[DATA Boundary: Start]

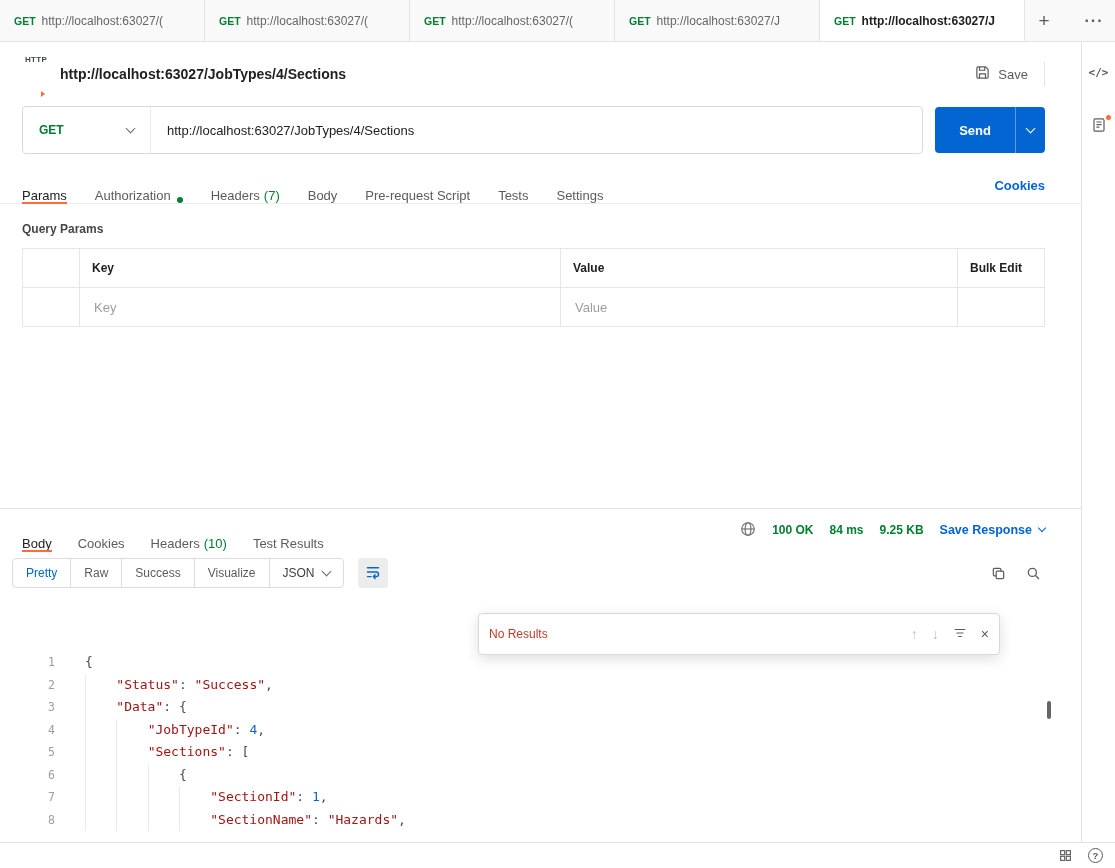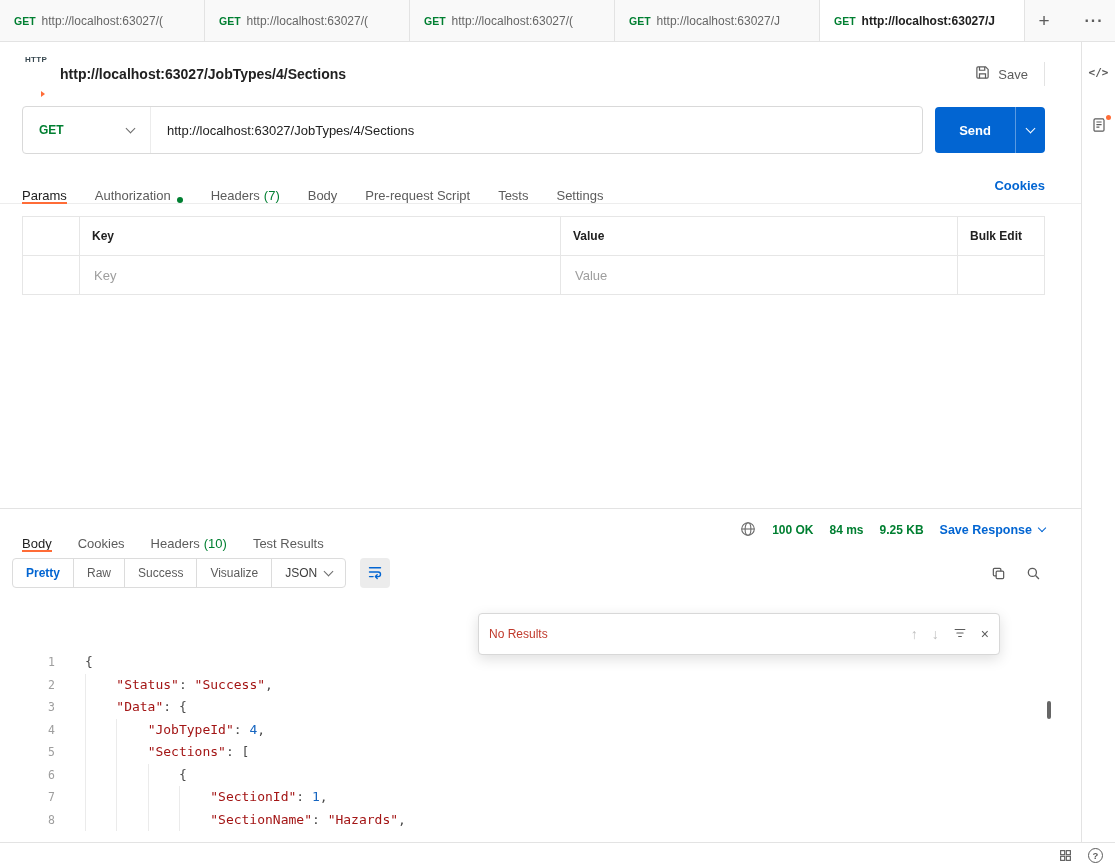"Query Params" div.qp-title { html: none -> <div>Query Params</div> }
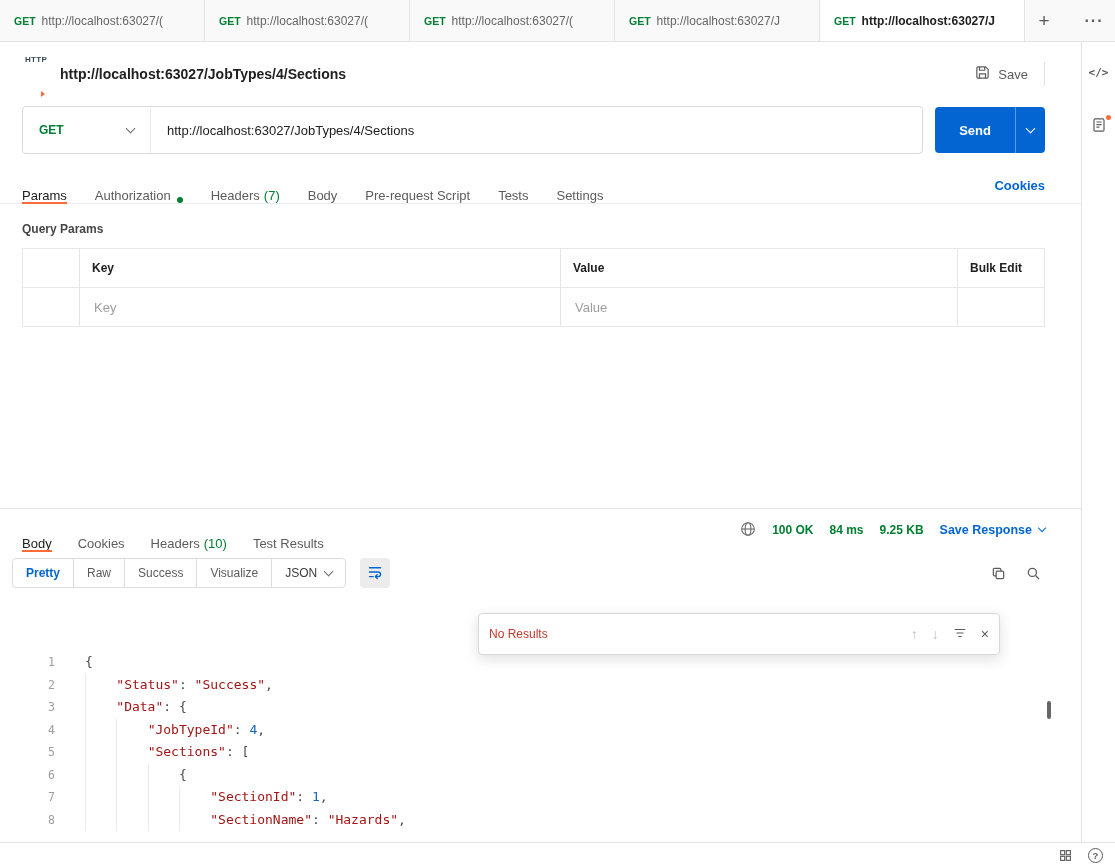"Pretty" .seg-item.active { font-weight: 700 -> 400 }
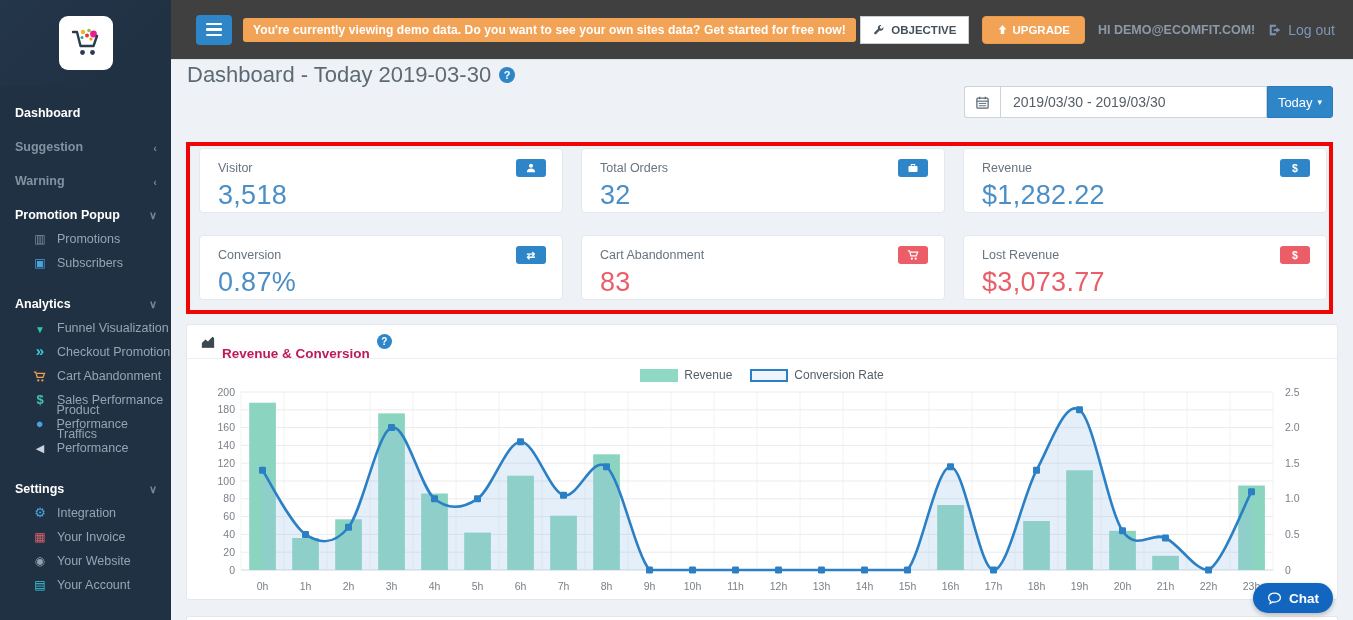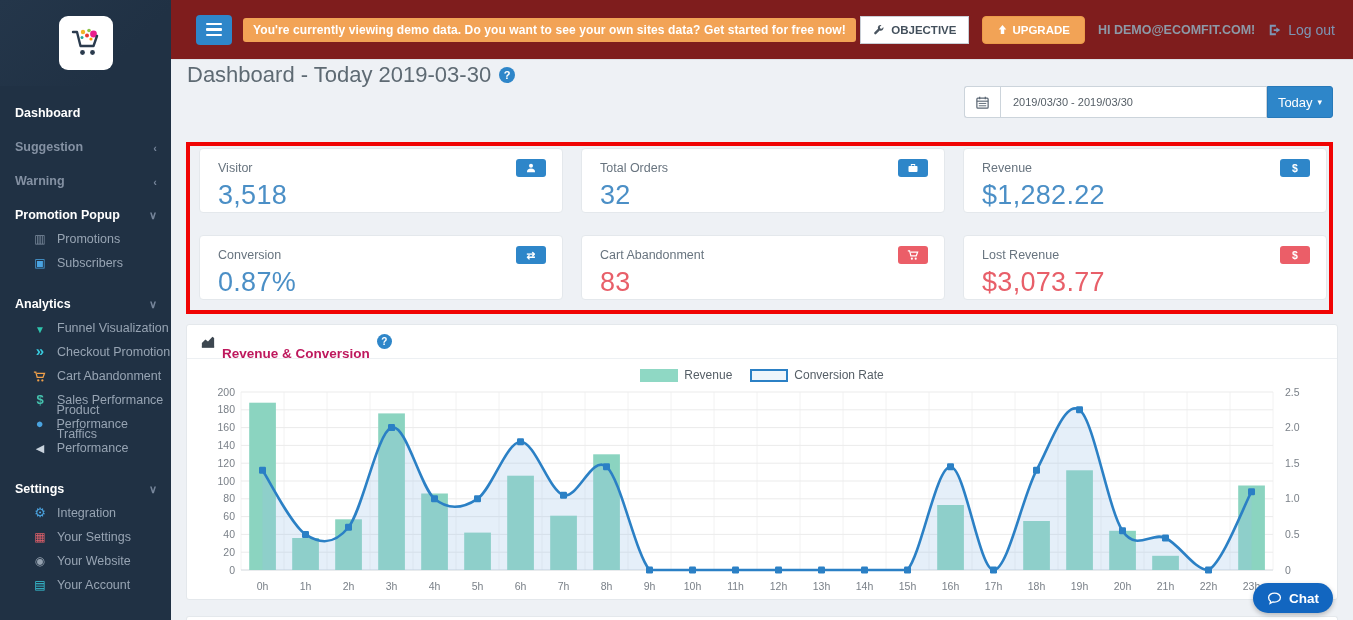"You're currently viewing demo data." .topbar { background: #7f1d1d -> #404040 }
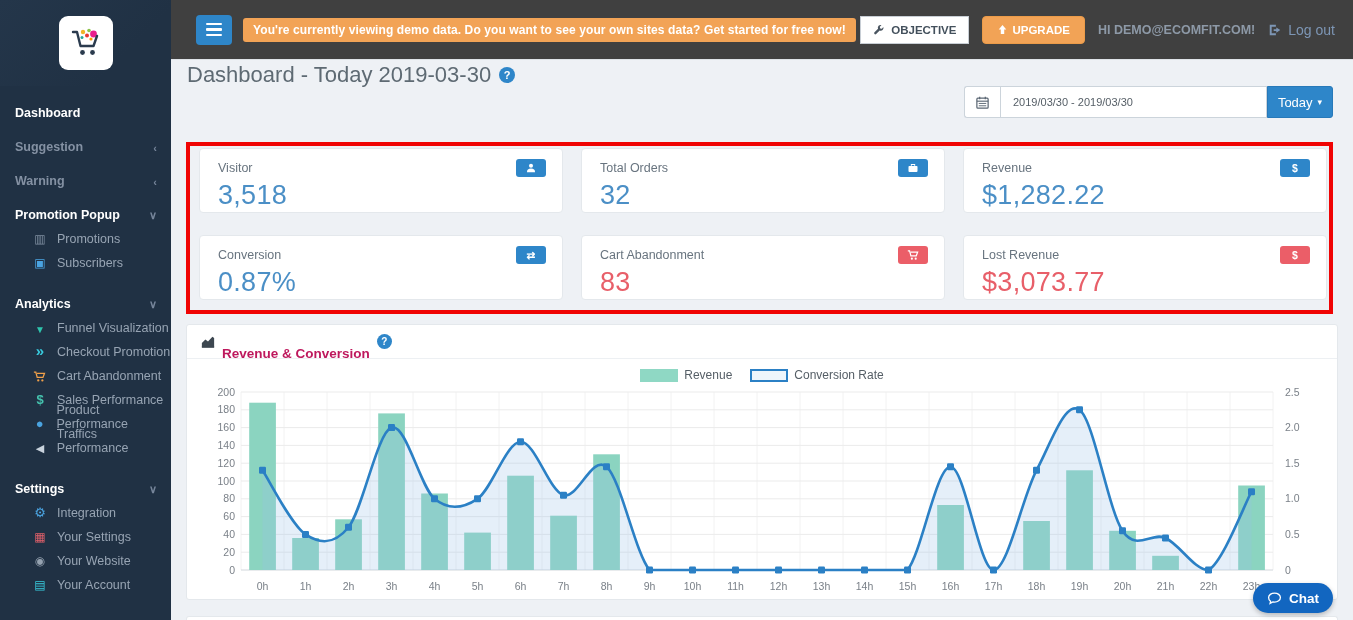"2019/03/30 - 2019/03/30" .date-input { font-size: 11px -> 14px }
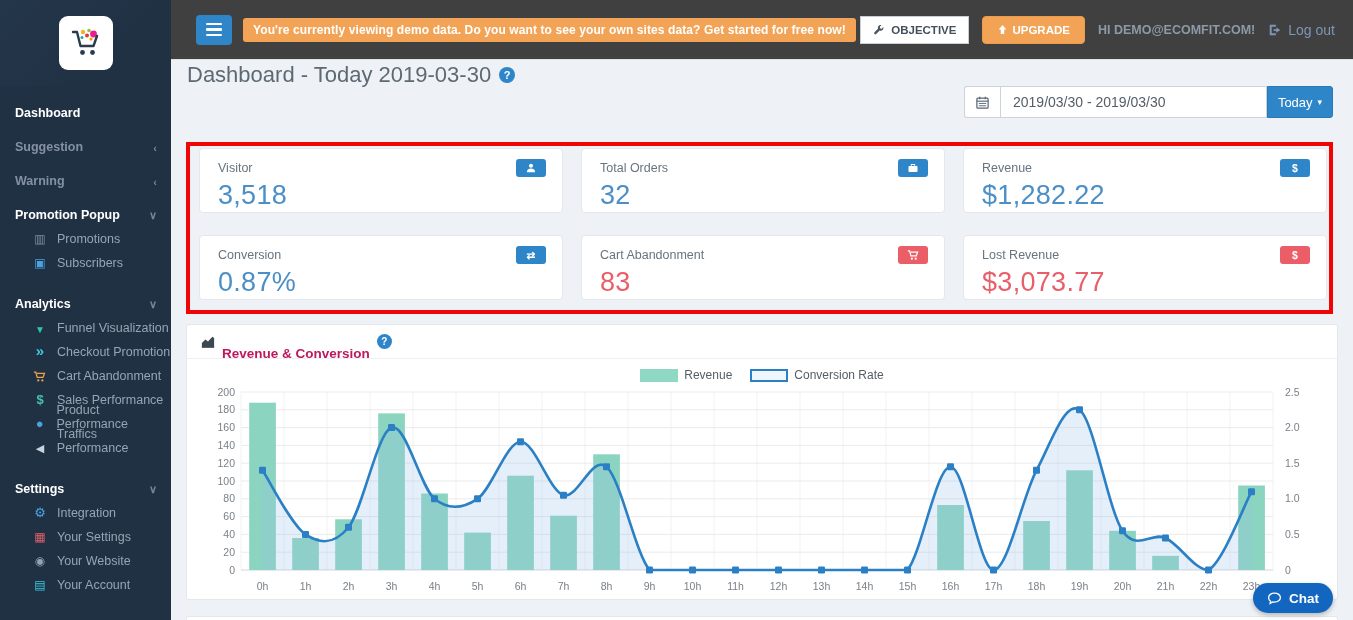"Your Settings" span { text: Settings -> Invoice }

[DATA Boundary: End]

YOUR TASK >> Your output should be exactly the lines of the records above from the one with "currently viewing demo" through the last, both ends included, with pictures excluded.

SOLUTION FOR THIS EXERCISE >>
"You're currently viewing demo data." .topbar { background: #7f1d1d -> #404040 }
"2019/03/30 - 2019/03/30" .date-input { font-size: 11px -> 14px }
"Your Settings" span { text: Settings -> Invoice }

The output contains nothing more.